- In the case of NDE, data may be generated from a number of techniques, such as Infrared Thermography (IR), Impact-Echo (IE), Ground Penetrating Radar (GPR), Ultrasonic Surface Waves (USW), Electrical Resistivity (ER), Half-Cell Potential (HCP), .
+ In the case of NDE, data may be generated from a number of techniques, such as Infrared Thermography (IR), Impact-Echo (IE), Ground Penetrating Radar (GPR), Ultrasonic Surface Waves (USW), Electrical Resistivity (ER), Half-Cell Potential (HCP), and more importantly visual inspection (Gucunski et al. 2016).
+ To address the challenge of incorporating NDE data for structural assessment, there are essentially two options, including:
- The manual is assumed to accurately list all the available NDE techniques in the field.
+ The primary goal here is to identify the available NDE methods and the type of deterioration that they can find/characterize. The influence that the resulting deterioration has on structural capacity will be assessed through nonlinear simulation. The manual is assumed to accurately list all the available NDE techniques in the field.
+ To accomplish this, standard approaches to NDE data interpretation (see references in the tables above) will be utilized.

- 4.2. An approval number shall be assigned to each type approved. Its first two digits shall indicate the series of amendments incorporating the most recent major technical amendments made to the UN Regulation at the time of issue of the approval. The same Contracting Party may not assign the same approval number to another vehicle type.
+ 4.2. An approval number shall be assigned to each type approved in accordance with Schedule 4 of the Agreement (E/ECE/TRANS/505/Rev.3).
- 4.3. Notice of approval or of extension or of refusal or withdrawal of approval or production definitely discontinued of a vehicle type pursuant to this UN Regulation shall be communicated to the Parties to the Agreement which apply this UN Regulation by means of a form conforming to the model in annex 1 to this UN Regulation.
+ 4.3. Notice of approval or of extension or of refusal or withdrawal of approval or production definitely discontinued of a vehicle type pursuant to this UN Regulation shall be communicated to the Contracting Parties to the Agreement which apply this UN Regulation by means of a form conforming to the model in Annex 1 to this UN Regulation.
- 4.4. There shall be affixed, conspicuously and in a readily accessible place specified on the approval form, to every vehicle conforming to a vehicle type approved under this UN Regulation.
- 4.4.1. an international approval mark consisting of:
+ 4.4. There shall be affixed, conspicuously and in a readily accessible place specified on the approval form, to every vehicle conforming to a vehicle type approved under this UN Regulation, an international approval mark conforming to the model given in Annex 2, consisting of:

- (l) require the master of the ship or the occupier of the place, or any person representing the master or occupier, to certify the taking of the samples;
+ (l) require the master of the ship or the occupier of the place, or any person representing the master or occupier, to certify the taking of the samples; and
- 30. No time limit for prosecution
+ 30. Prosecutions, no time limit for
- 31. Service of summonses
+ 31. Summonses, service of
******
What the task requires: Each of the entries above is to be repeated exactly.

Written answer:
- In the case of NDE, data may be generated from a number of techniques, such as Infrared Thermography (IR), Impact-Echo (IE), Ground Penetrating Radar (GPR), Ultrasonic Surface Waves (USW), Electrical Resistivity (ER), Half-Cell Potential (HCP), .
+ In the case of NDE, data may be generated from a number of techniques, such as Infrared Thermography (IR), Impact-Echo (IE), Ground Penetrating Radar (GPR), Ultrasonic Surface Waves (USW), Electrical Resistivity (ER), Half-Cell Potential (HCP), and more importantly visual inspection (Gucunski et al. 2016).
+ To address the challenge of incorporating NDE data for structural assessment, there are essentially two options, including:
- The manual is assumed to accurately list all the available NDE techniques in the field.
+ The primary goal here is to identify the available NDE methods and the type of deterioration that they can find/characterize. The influence that the resulting deterioration has on structural capacity will be assessed through nonlinear simulation. The manual is assumed to accurately list all the available NDE techniques in the field.
+ To accomplish this, standard approaches to NDE data interpretation (see references in the tables above) will be utilized.

- 4.2. An approval number shall be assigned to each type approved. Its first two digits shall indicate the series of amendments incorporating the most recent major technical amendments made to the UN Regulation at the time of issue of the approval. The same Contracting Party may not assign the same approval number to another vehicle type.
+ 4.2. An approval number shall be assigned to each type approved in accordance with Schedule 4 of the Agreement (E/ECE/TRANS/505/Rev.3).
- 4.3. Notice of approval or of extension or of refusal or withdrawal of approval or production definitely discontinued of a vehicle type pursuant to this UN Regulation shall be communicated to the Parties to the Agreement which apply this UN Regulation by means of a form conforming to the model in annex 1 to this UN Regulation.
+ 4.3. Notice of approval or of extension or of refusal or withdrawal of approval or production definitely discontinued of a vehicle type pursuant to this UN Regulation shall be communicated to the Contracting Parties to the Agreement which apply this UN Regulation by means of a form conforming to the model in Annex 1 to this UN Regulation.
- 4.4. There shall be affixed, conspicuously and in a readily accessible place specified on the approval form, to every vehicle conforming to a vehicle type approved under this UN Regulation.
- 4.4.1. an international approval mark consisting of:
+ 4.4. There shall be affixed, conspicuously and in a readily accessible place specified on the approval form, to every vehicle conforming to a vehicle type approved under this UN Regulation, an international approval mark conforming to the model given in Annex 2, consisting of:

- (l) require the master of the ship or the occupier of the place, or any person representing the master or occupier, to certify the taking of the samples;
+ (l) require the master of the ship or the occupier of the place, or any person representing the master or occupier, to certify the taking of the samples; and
- 30. No time limit for prosecution
+ 30. Prosecutions, no time limit for
- 31. Service of summonses
+ 31. Summonses, service of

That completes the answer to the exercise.